How does the Strategy Work?
The title spoils it all; this strategy uses RSI to trigger the signals. The author recommends RSI (14) with levels set to 70 and 30, but he also suggests using yet another indicator for confirmation. The goal is to place a Put if RSI crosses above 70 and then crosses back down and place a Call if the RSI crosses below 30 and then crosses back up again… and that’s all there is to it… or was, till I added another indicator! But let me first show you an example of a trade using only the RSI (14).
Call Entry: Call if RSI (14) crosses below 30 and then crosses back up again.
Put Entry: Put if RSI (14) crosses above 70 and then crosses back down again.
The first Call signal was fake but the second Call (up arrow) was correct.
The Put signal is good too but much depends on your expiry and the precision of your entry.
Notice how the RSI (14) has crossed below oversold and overbought levels, 30 and 70.
My Twist On The RSI High-Low Strategy
But wait! Before you run away and place millions of dollars of trades I should tell you a few things. The author suggests using this strategy with another indicator for confirmations. He recommends using Stochastic Oscillator and I quote the author’s recommendation; “You may try combining RSI with Stochastic (5, 3, 3). Entry should be initiated on Stochastic lines cross and only if RSI has returned from the overbought/oversold area. Not all Stochastic crosses are valid for entry though. Use only those that occur below 30 and above 70.“ – Edward Revy
Note that Edward points out that the Stochastic crosses are only valid if RSI has returned from an overbought or oversold area. Here is the same picture as above with Stochastic Oscillator added.
I’ve marked the locations where RSI crosses up or down from overbought/oversold levels. You can see that when RSI triggers a Call signal Stochastic shows oversold and it shows overbought when RSI is signaling a Put. As you can see the first vertical line shows a false signal. In the first picture above we could not have known that it was a fake signal but with the help of the Stochastic Oscillator we could have avoided this one! Unfortunately, the third vertical line shows that the signal was triggered way too late. RSI crossed but Stochastic took a while to cross down, by the time you entered the trade the bearish movement would’ve been over. I would recommend using Stochastic levels 80 and 20 instead, but keep the 70/30 for the RSI (14).

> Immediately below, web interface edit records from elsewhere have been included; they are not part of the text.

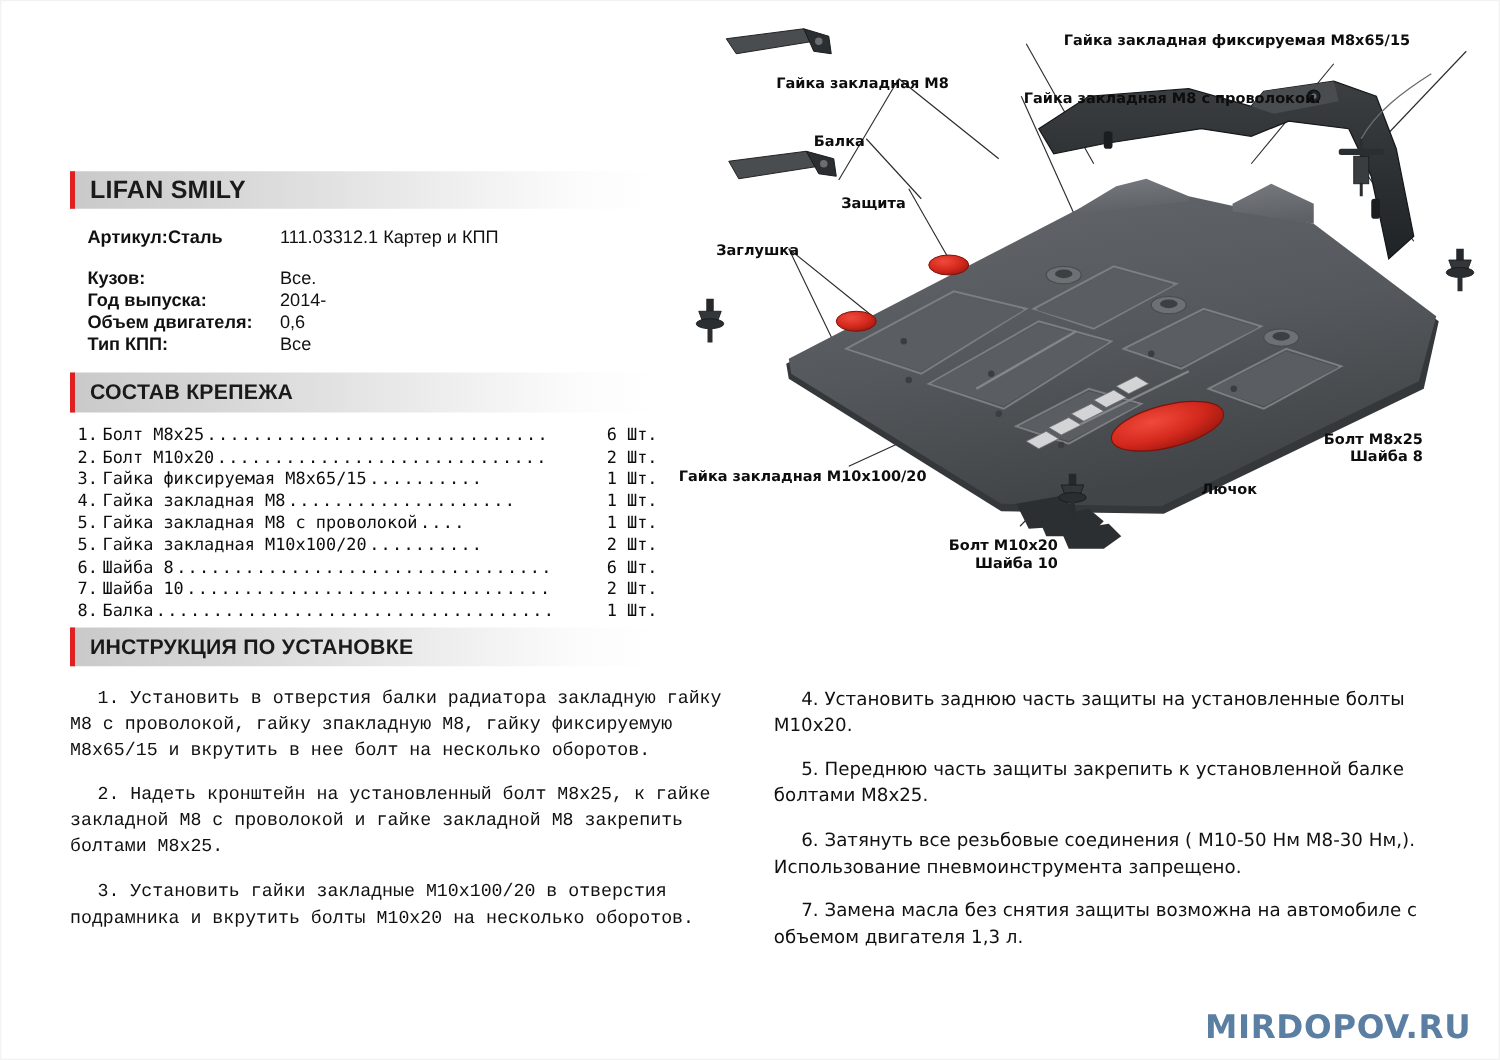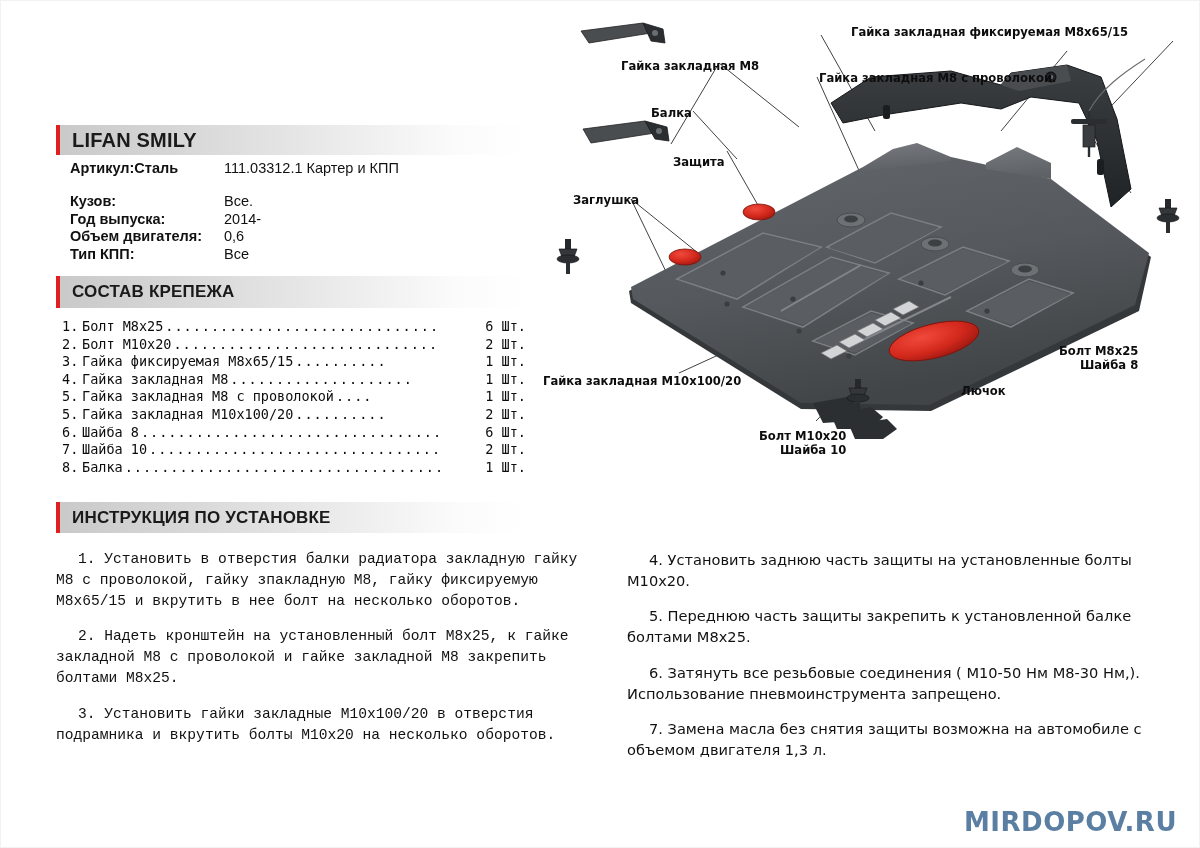"LIFAN SMILY" #info-block { top: 124px -> 136px }
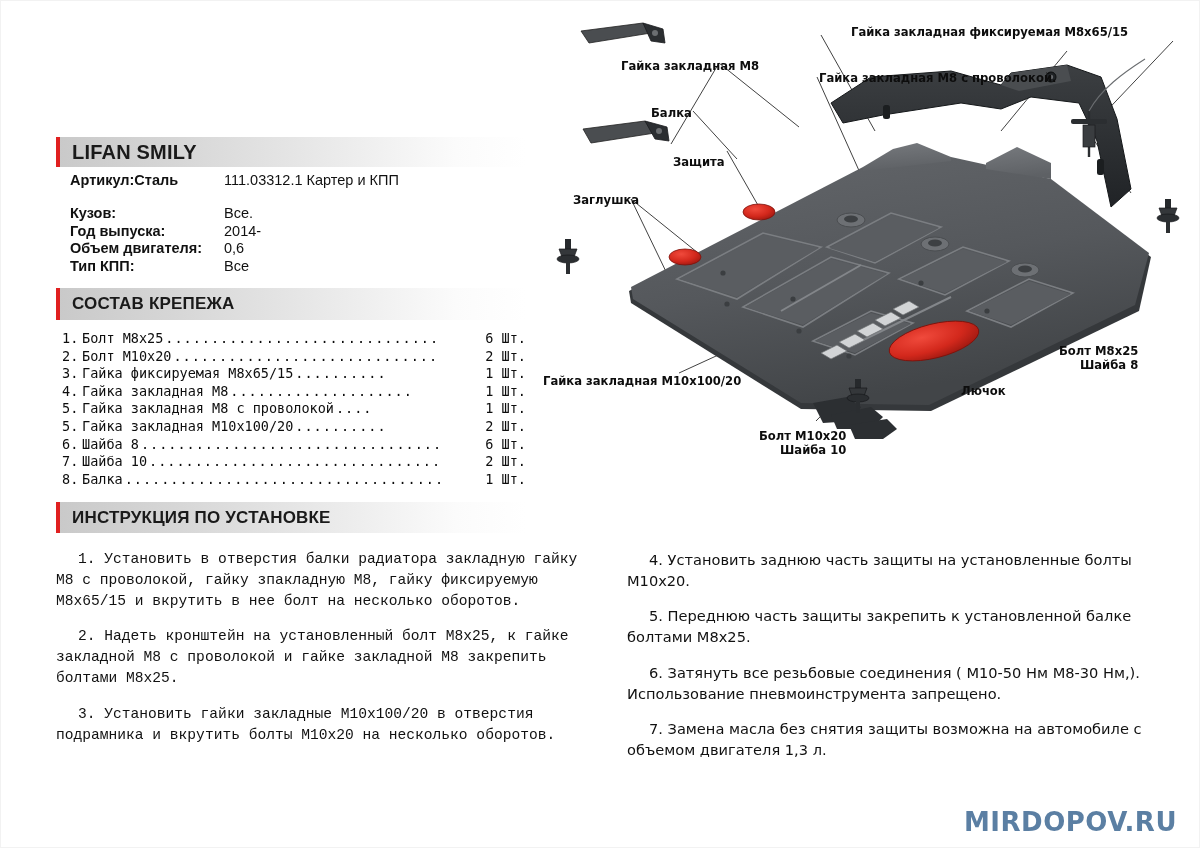"Артикул:Сталь" #article-row { margin-top: 5px -> 15px }
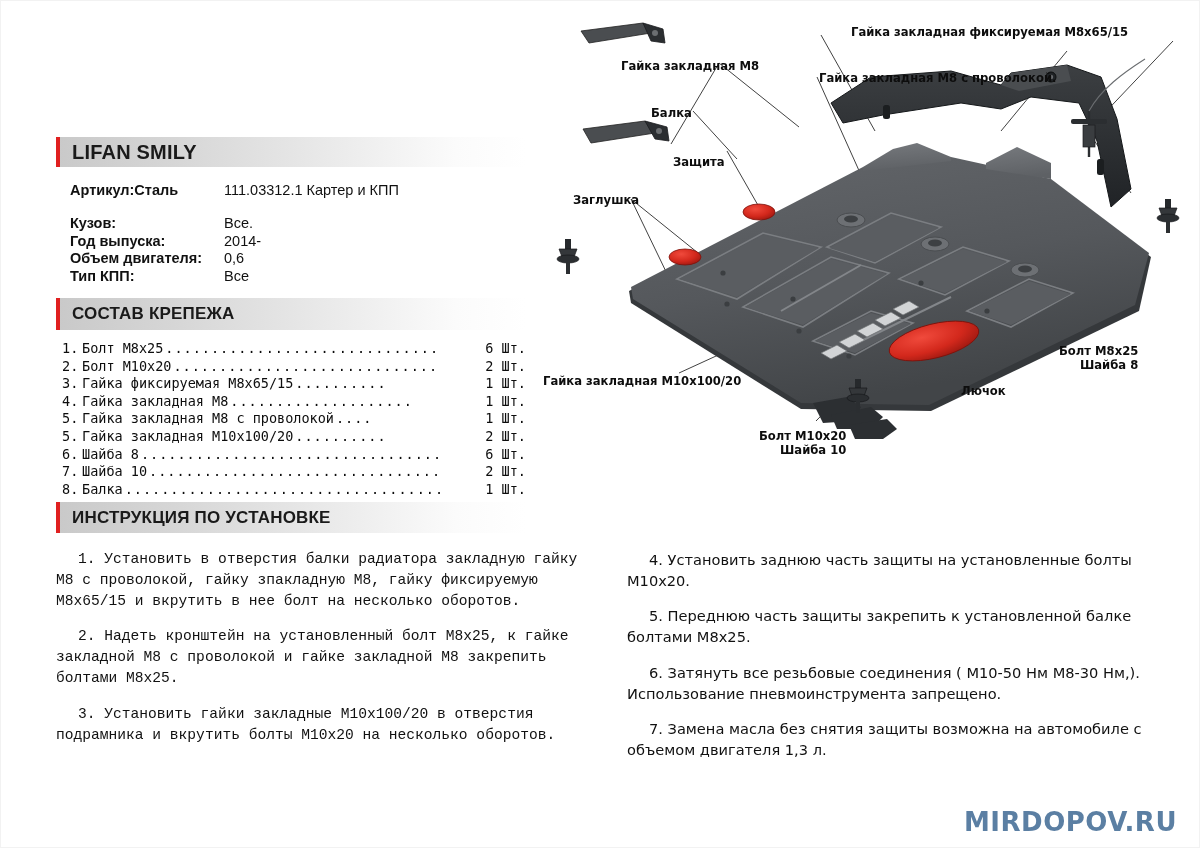"4. Установить заднюю часть защиты" #instr-right { margin-left: 8px -> none }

Why does the “RSI High-Low” Strategy Suck?
This strategy sucks because it does not provide the trader with enough confirmations needed to pull off successful trades repeatedly. You would have to “blindly” trade all the RSI crosses and hope for the best. The signals are very few, especially at the higher time frames. Furthermore, this strategy totally ignores trends and price action. An additional analysis of trend, support and resistance could help to weed out the false signals.
Why the “RSI High-Low” Strategy Doesn’t Suck?
The RSI (14) combined with the Stochastic Oscillator are two accurate and powerful indicators. It does not suck because the rules are relatively easy for beginners to comprehend and utilizes the long standing principal of signal confirmations.
My Final Thoughts and Recommendations
As I mentioned earlier, don’t let the simplicity scare you away! This is actually an excellent chance for beginners to learn how to use two of the greatest indicators available for trading. The best approach, in my opinion, is to start with the RSI (14) and demo-trade until you’ve mastered this indicator. Once you feel comfortable with RSI go ahead and add the Stochastic Oscillator and keep practicing until you know how to use these two indicators together. The next step from here on is more challenging; as you have to take trends and price action into consideration in order to increase your accuracy and precision. This takes time but you have to start somewhere, right?